# [Material to process]
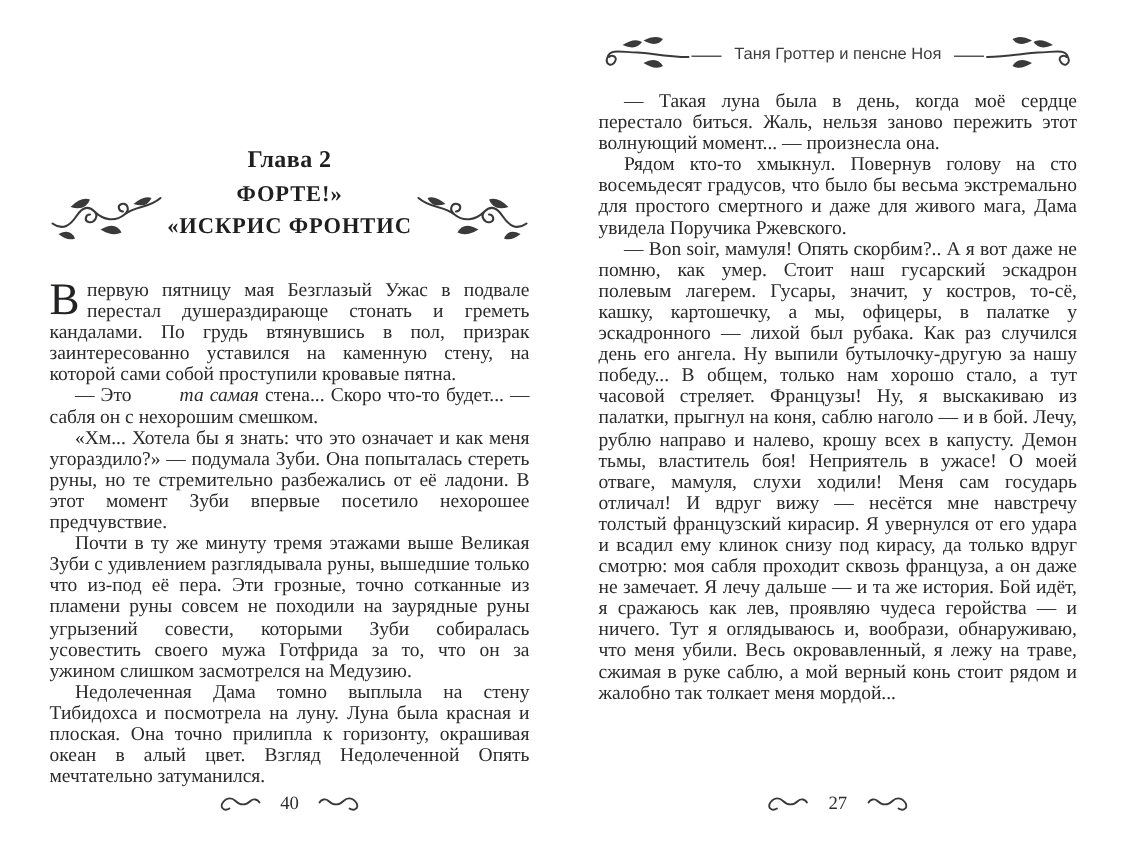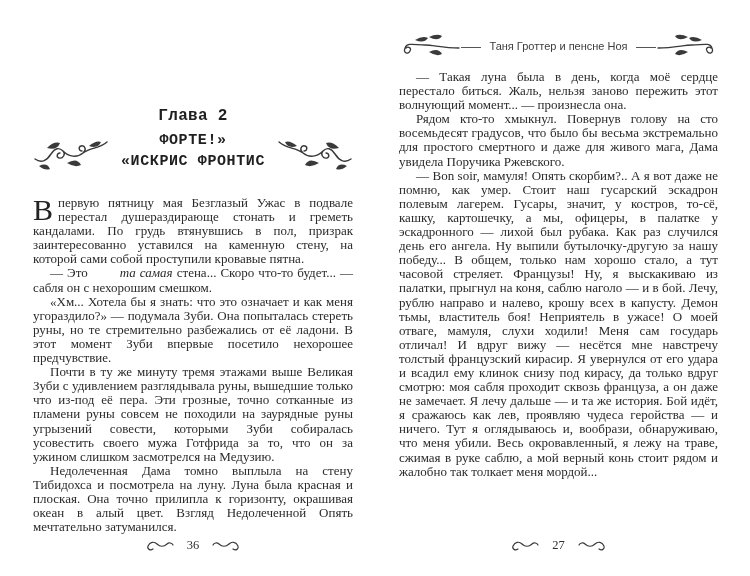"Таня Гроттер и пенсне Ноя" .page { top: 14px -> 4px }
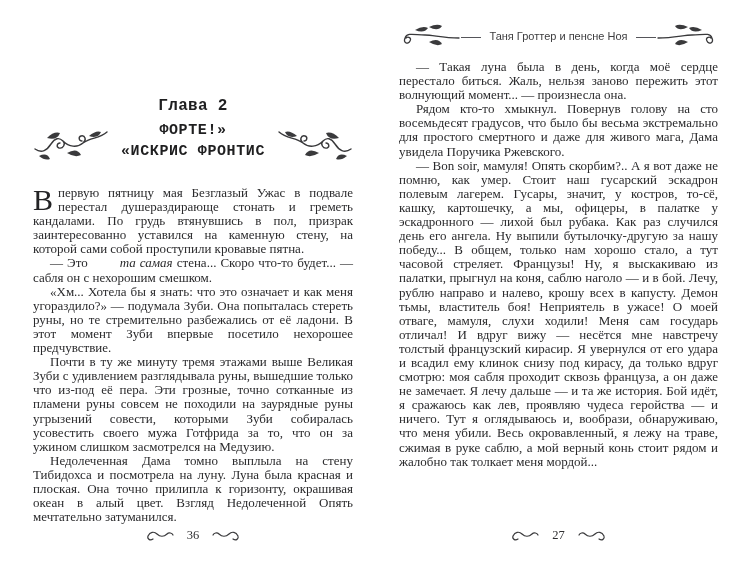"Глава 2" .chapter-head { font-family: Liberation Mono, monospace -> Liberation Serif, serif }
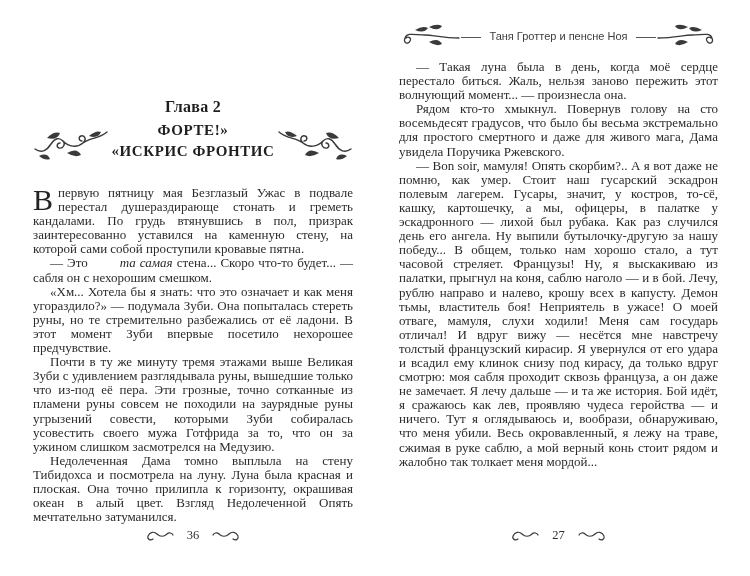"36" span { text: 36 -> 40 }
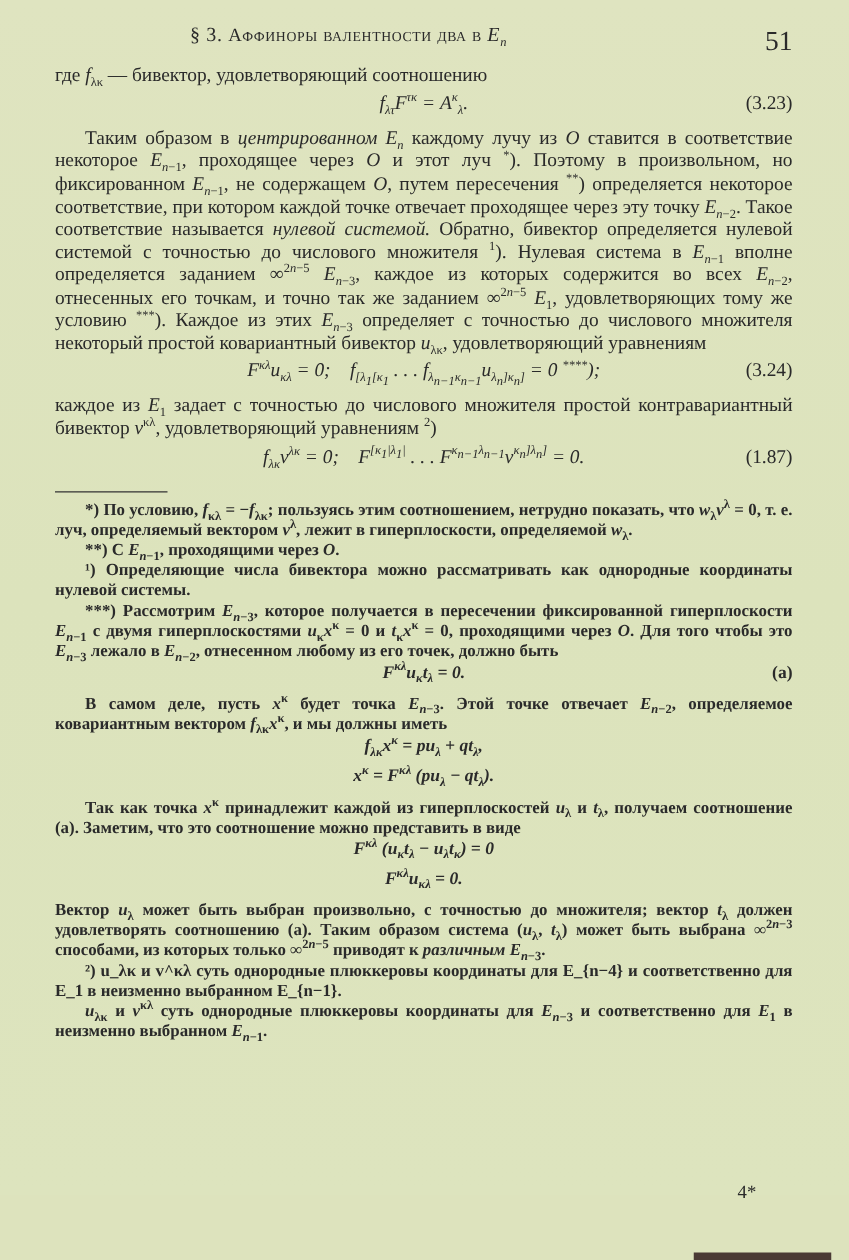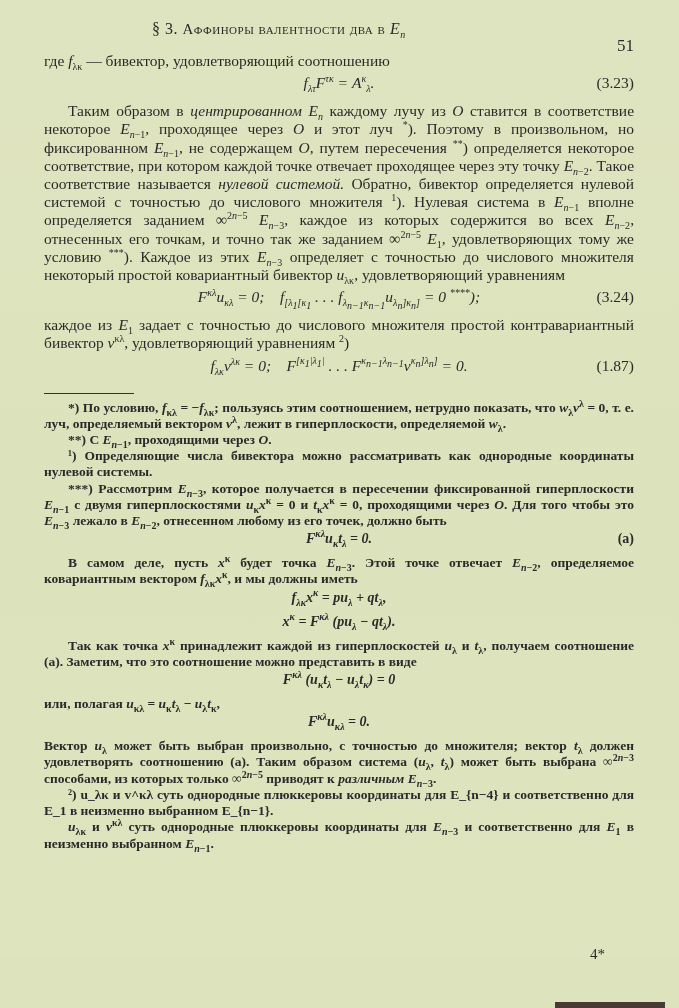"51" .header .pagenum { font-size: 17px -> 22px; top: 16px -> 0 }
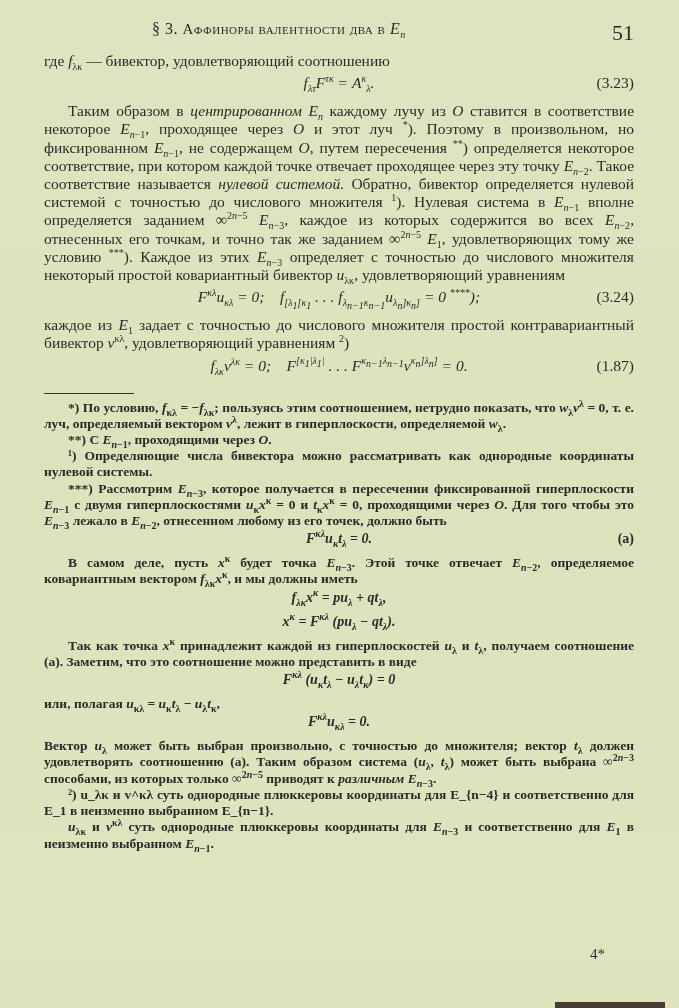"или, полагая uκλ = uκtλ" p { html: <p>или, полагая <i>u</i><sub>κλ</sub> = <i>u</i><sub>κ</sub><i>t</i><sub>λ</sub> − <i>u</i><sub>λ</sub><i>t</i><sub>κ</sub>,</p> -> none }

* * *

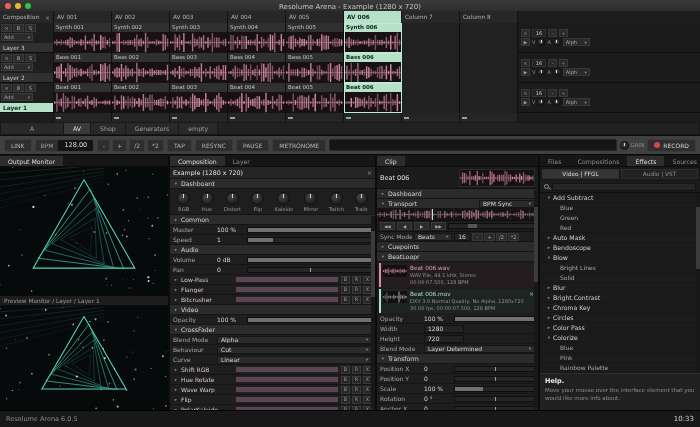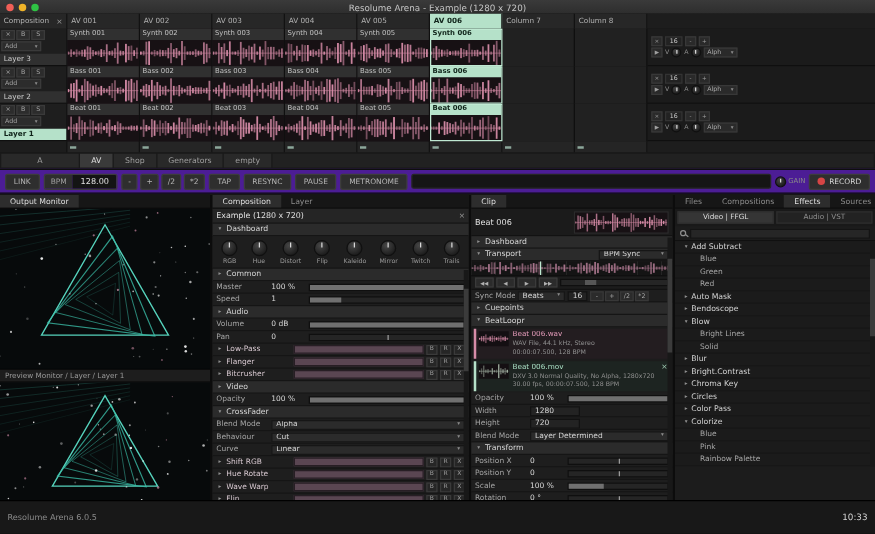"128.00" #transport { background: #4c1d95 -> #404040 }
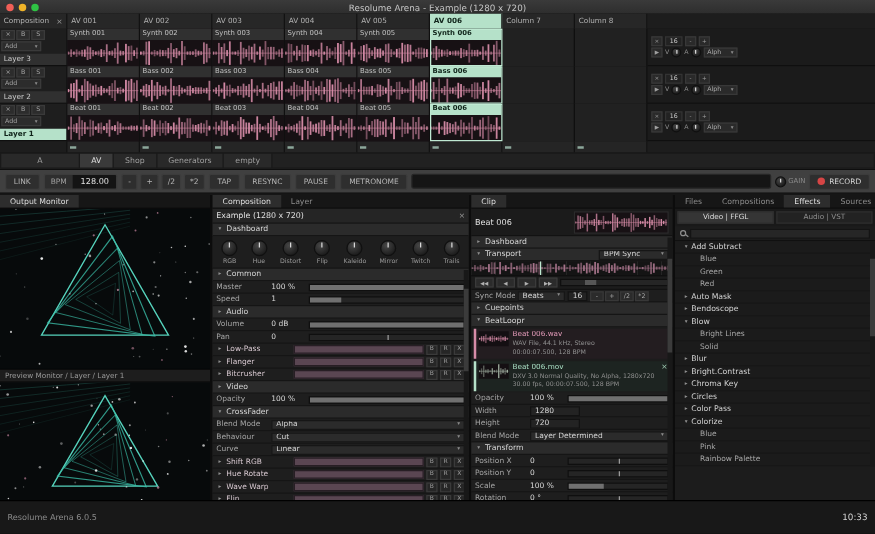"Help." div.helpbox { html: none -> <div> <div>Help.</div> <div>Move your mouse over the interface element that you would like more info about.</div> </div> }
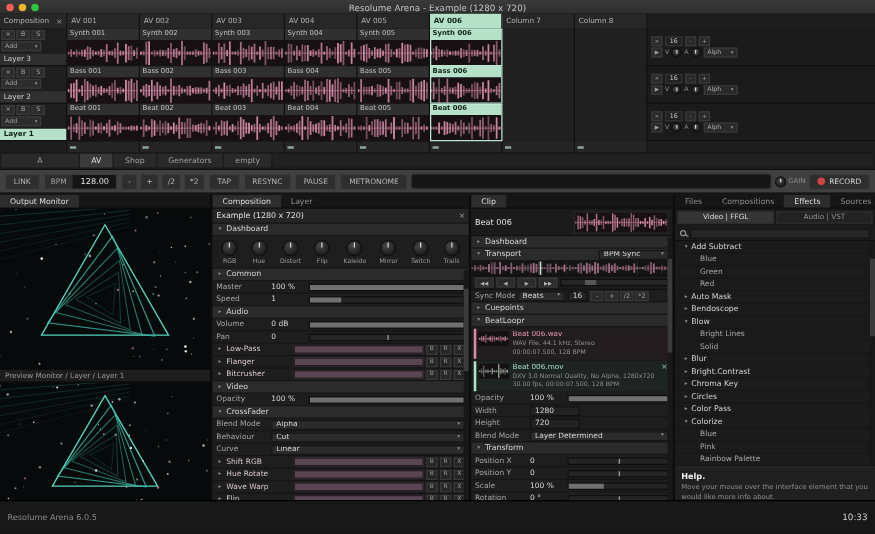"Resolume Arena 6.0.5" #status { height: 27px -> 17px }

# [Try it]
From the records above, copy exactly the lines starting at the one with "Гроттер и пенсне" and ending at the one with "html: <p>или, полагая", and no others. Pictures stay out.

# [Answer to the problem]
"Таня Гроттер и пенсне Ноя" .page { top: 14px -> 4px }
"Глава 2" .chapter-head { font-family: Liberation Mono, monospace -> Liberation Serif, serif }
"36" span { text: 36 -> 40 }
"51" .header .pagenum { font-size: 17px -> 22px; top: 16px -> 0 }
"или, полагая uκλ = uκtλ" p { html: <p>или, полагая <i>u</i><sub>κλ</sub> = <i>u</i><sub>κ</sub><i>t</i><sub>λ</sub> − <i>u</i><sub>λ</sub><i>t</i><sub>κ</sub>,</p> -> none }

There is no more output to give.